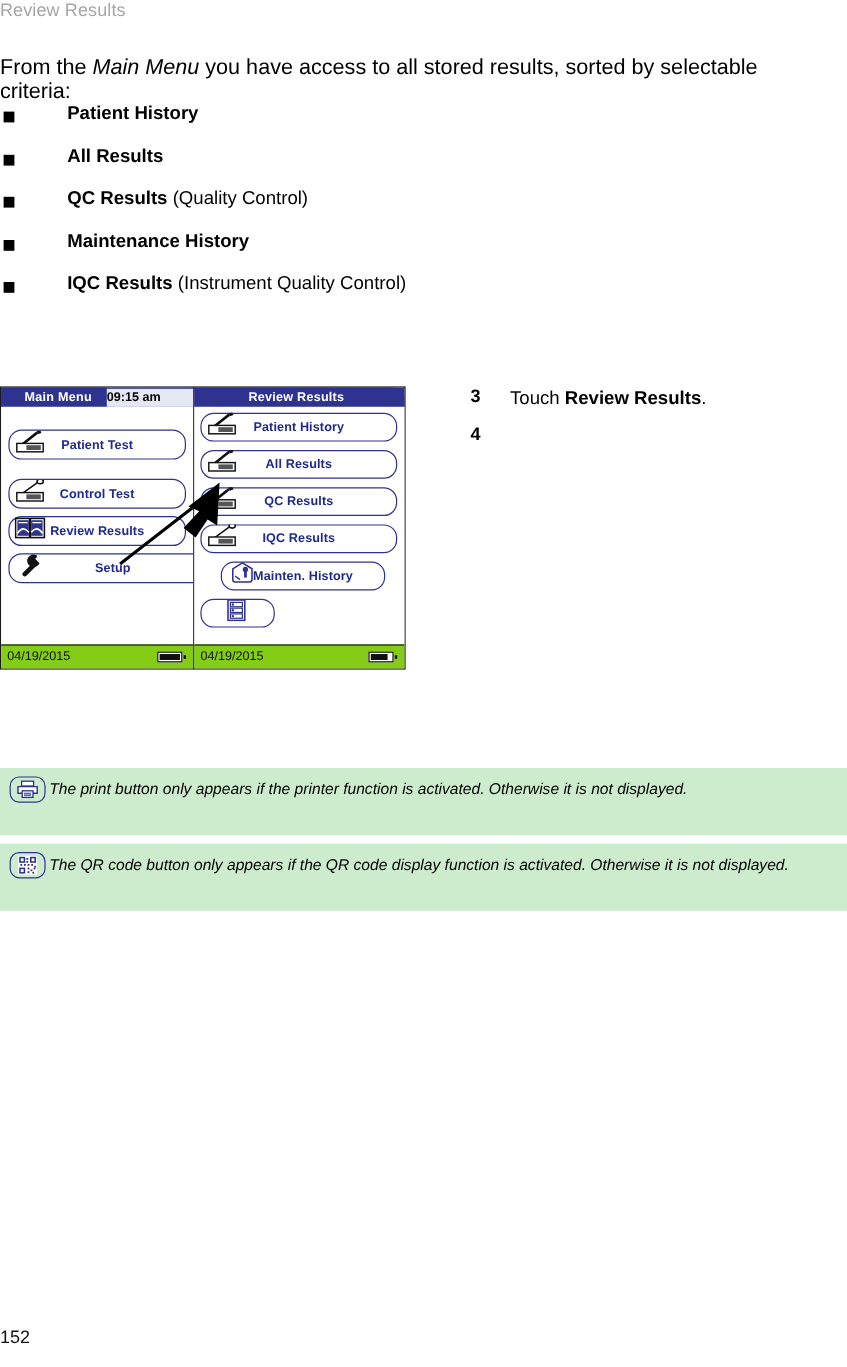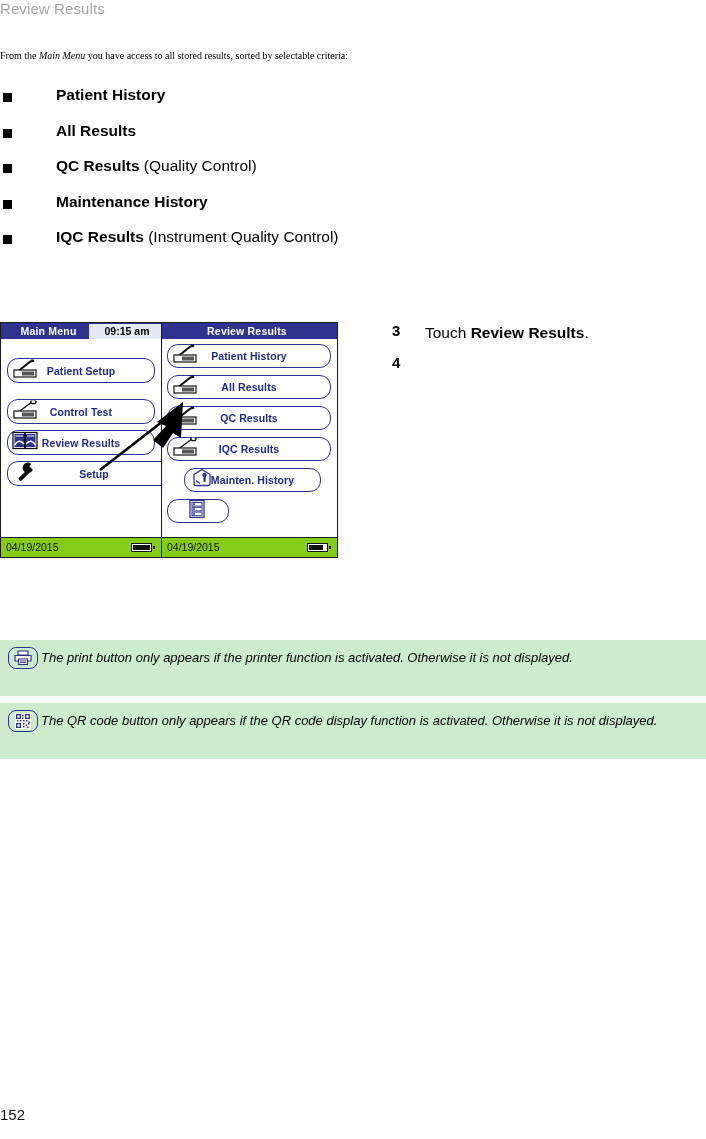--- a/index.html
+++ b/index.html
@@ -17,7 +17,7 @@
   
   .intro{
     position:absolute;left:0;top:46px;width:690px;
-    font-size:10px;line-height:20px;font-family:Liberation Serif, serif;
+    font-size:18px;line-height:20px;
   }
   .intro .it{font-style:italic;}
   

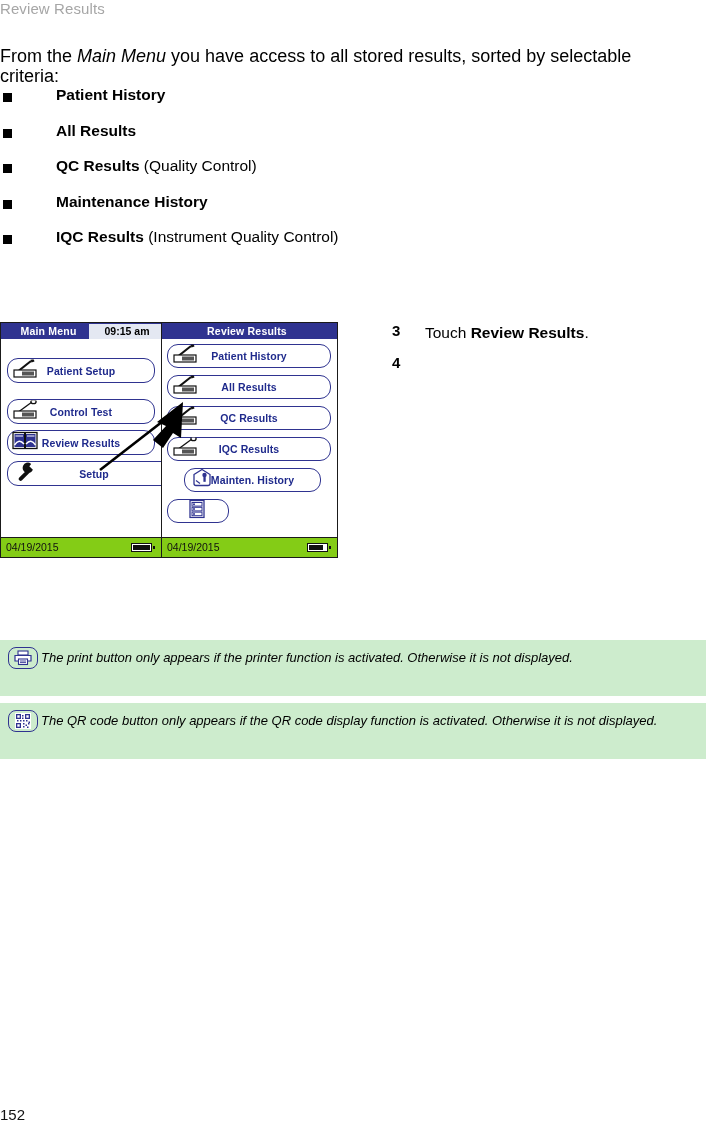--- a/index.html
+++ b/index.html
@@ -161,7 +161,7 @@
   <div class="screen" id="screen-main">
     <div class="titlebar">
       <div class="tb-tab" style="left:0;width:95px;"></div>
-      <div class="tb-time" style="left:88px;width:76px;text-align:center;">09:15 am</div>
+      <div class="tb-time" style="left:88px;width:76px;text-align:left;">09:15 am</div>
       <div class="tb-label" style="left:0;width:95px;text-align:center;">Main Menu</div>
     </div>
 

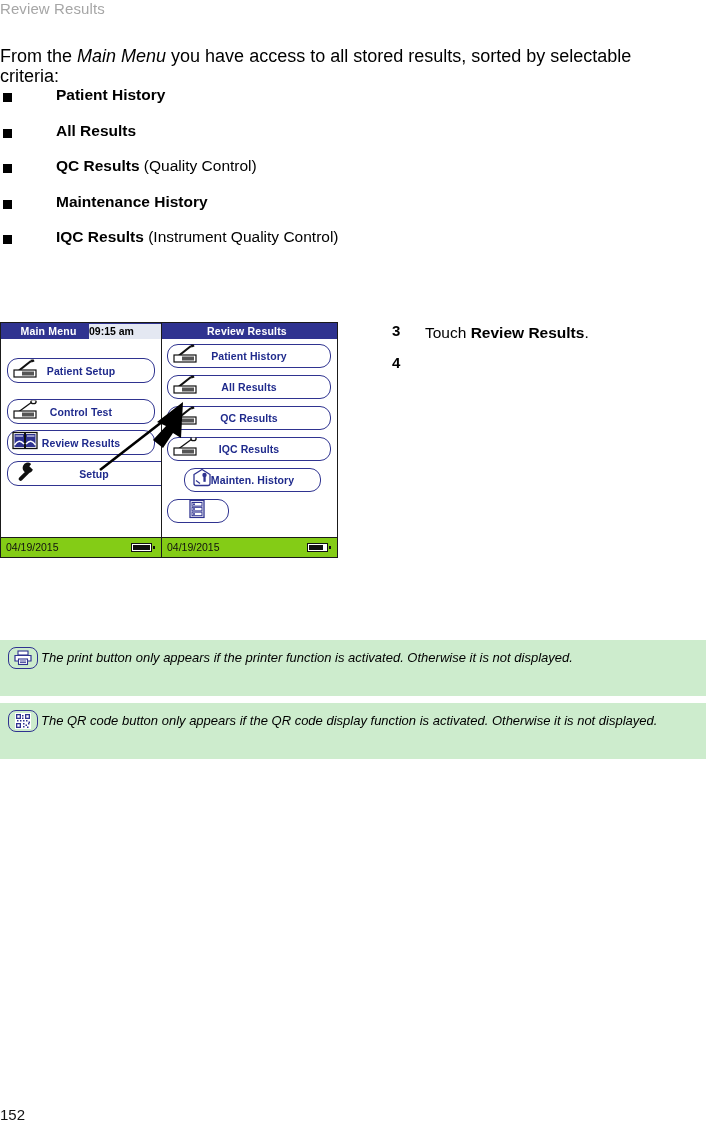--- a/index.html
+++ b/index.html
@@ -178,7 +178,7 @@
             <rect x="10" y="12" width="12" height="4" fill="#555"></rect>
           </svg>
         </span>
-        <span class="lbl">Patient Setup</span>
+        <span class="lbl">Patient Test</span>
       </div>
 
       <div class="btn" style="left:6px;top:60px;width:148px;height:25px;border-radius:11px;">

##############################

■ HOW TO COMPLETE THIS TASK
Copy each line above holding "time".

■ SOLUTION TO THIS PROBLEM
-      <div class="tb-time" style="left:88px;width:76px;text-align:center;">09:15 am</div>
+      <div class="tb-time" style="left:88px;width:76px;text-align:left;">09:15 am</div>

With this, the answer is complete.